Standard Register is a company that has its headquarters in Dayton Ohio, and underwent a major acquisition in January 1998. Nationally the company employs about 9,400 employees. In Dayton there are approximately 900 employees between the headquarters and the local manufacturing operations. The company produces business forms as well as a host of other products found in offices. In addition, Standard does plastic cards and provides direct mail services such as creating documents, printing brochures, distributing mail and annual reports.

Standard has been around for 75 years, and in the last few years the company has begun to change some of the things that it does from an internal human resource development point of view, which I think impacts the equal employment opportunity situation.

Traditionally, most of our management, supervisory, and leadership positions come by promotion and development from within. Now we are beginning to change that, specifically as we grow some of these new businesses. We now have print centers around the country. This is one of the fastest growing businesses we have, so we are hiring more from the outside where even 5 years ago we did not recruit management or supervisory employees from the outside; it was all internal.  

In appointing managers, leaders, supervisors, and officials, our biggest challenge, like that faced by other employers, is one of ensuring that opportunities are provided and, as importantly, mentoring opportunities are there also for all employees. The company has come to realize that the both informal and formal mentoring is a very, very important part of what is necessary to be done to ensure that there’s a growth in opportunity.

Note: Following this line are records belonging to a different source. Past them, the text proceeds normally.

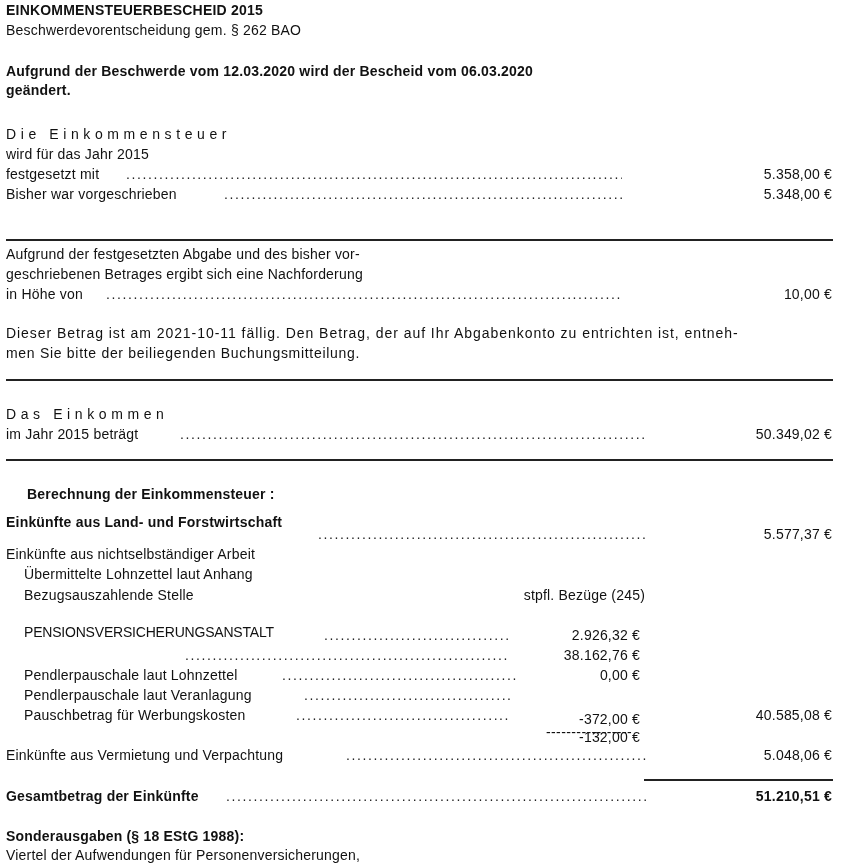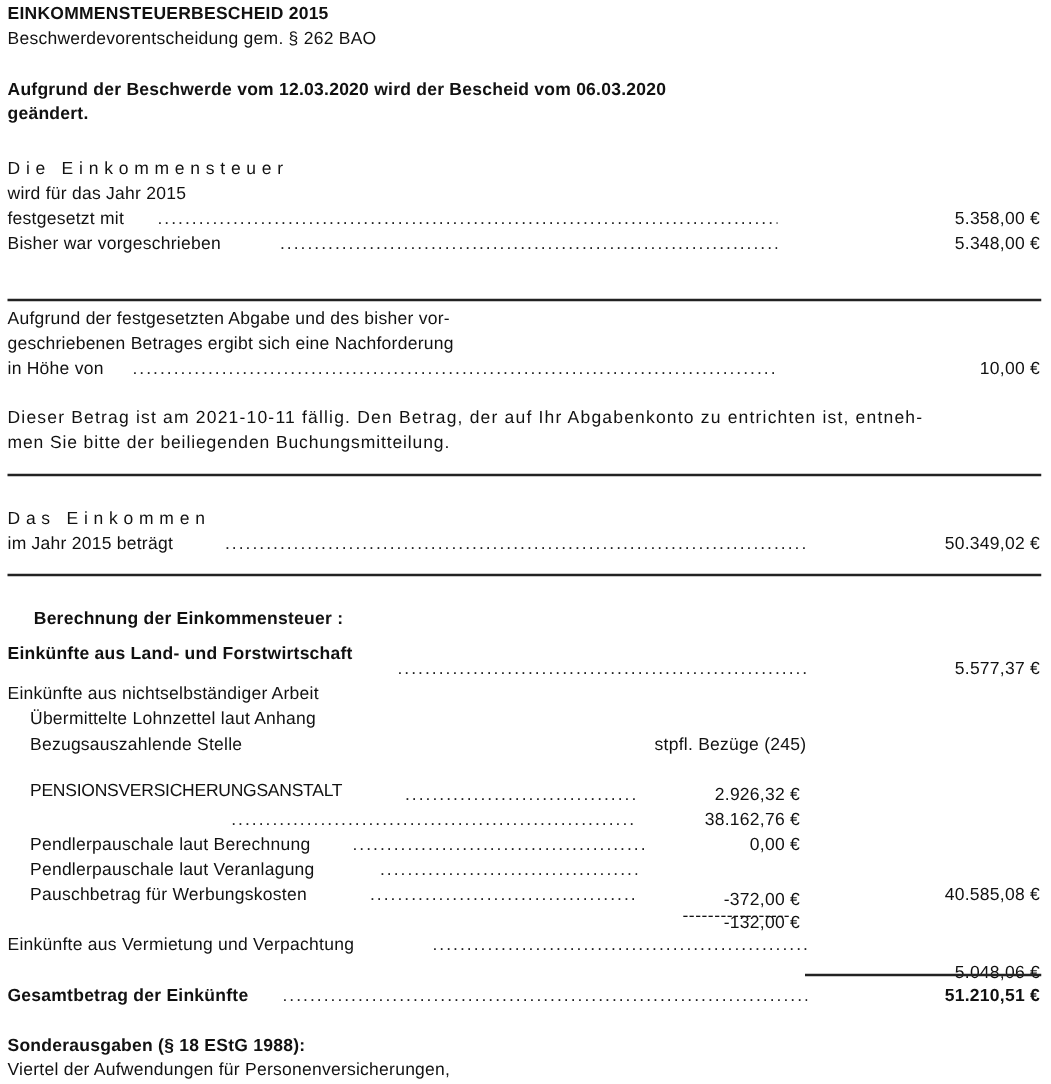--- a/index.html
+++ b/index.html
@@ -61,38 +61,38 @@
 <div class="abs" style="left:24px; top:585px;">Bezugsauszahlende Stelle</div>
 <div class="abs right" style="left:470px; top:585px; width:175px;">stpfl. Bezüge (245)</div>
 
 <div class="abs" style="left:24px; top:622px; letter-spacing:-0.2px;">PENSIONSVERSICHERUNGSANSTALT</div>
 <div class="abs dots" style="left:324px; top:625px; width:186px;">......................................................................................................................................................................................</div>
 <div class="abs right" style="left:520px; top:625px; width:120px;">2.926,32 €</div>
 
 <div class="abs dots" style="left:185px; top:645px; width:322px;">......................................................................................................................................................................................</div>
 <div class="abs right" style="left:520px; top:645px; width:120px;">38.162,76 €</div>
 
-<div class="abs" style="left:24px; top:665px;">Pendlerpauschale laut Berechnung</div>
+<div class="abs" style="left:24px; top:665px;">Pendlerpauschale laut Lohnzettel</div>
 <div class="abs dots" style="left:282px; top:665px; width:236px;">......................................................................................................................................................................................</div>
 <div class="abs right" style="left:520px; top:665px; width:120px;">0,00 €</div>
 
 <div class="abs" style="left:24px; top:685px;">Pendlerpauschale laut Veranlagung</div>
 <div class="abs dots" style="left:304px; top:685px; width:206px;">......................................................................................................................................................................................</div>
 <div class="abs right" style="left:520px; top:685px; width:120px;margin-top:24px;">-372,00 €</div>
 
 <div class="abs" style="left:24px; top:705px;text-align:right;">Pauschbetrag für Werbungskosten</div>
 <div class="abs dots" style="left:296px; top:705px; width:214px;">......................................................................................................................................................................................</div>
 <div class="abs right" style="left:520px; top:727px; width:120px;">-132,00 €</div>
 <div class="abs right" style="left:680px; top:705px; width:152px;">40.585,08 €</div>
 
 <div class="abs" style="left:546px; top:722px; letter-spacing:0.4px;">-----------------</div>
 
 <div class="abs" style="left:6px; top:745px;">Einkünfte aus Vermietung und Verpachtung</div>
 <div class="abs dots" style="left:346px; top:745px; width:300px;">......................................................................................................................................................................................</div>
-<div class="abs right" style="left:680px; top:745px; width:152px;margin-top:22px;">5.048,06 €</div>
+<div class="abs right" style="left:680px; top:745px; width:152px;">5.048,06 €</div>
 
 <div class="hrule-short" style="left:644px; top:779px; width:189px;"></div>
 
 <div class="abs bold" style="left:6px; top:786px;">Gesamtbetrag der Einkünfte</div>
 <div class="abs dots" style="left:226px; top:786px; width:420px;">......................................................................................................................................................................................</div>
 <div class="abs right bold" style="left:680px; top:786px; width:152px;">51.210,51 €</div>
 
 <div class="abs bold" style="left:6px; top:826px;">Sonderausgaben (§ 18 EStG 1988):</div>
 <div class="abs" style="left:6px; top:845px;">Viertel der Aufwendungen für Personenversicherungen,</div>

Another new area the company is beginning to enter is in the area of internships as a development tool to try and give individuals some additional insight into what a business operation is about. I think we, as other employers in our category, have some distance to go in terms of diversity. And I think that the natural systems that we use in human resources do not result in the kind of results that we need. So we need to look at different ways and new ways to develop and identify individuals to move forward in the organization.[9] 

[1] Testimony of Michael O’Hara before the Ohio Advisory Committee to the U.S. Commission on Civil Rights, factfinding meeting, June 11, 1998, Dayton, OH, transcript, pp. 51–68 (hereafter cited as Transcript).

[2] Testimony of Leon Walker, Transcript, pp. 69–77.

[3] Testimony of Thomas A. Payne, Transcript, pp. 78–89.

[4] Appearance before a State Advisory Committee to the U.S. Commission on Civil Rights is voluntary. Although representatives from General Motors could not appear at the factfinding meeting on the date scheduled, company officials did meet and speak with the chair of the Ohio Advisory Committee.

[5] Testimony of Mark Kingseed, Transcript, pp. 92–108.

[6] Testimony of Rhonda Mangieri, Transcript, pp. 120–35.

[7] Testimony of Carol Foltz, Transcript, pp. 136–42.

[8] Testimony of Donna Willis, Transcript, pp. 137–45.

[9] Testimony of John Scarpelli, Transcript, pp. 152–55.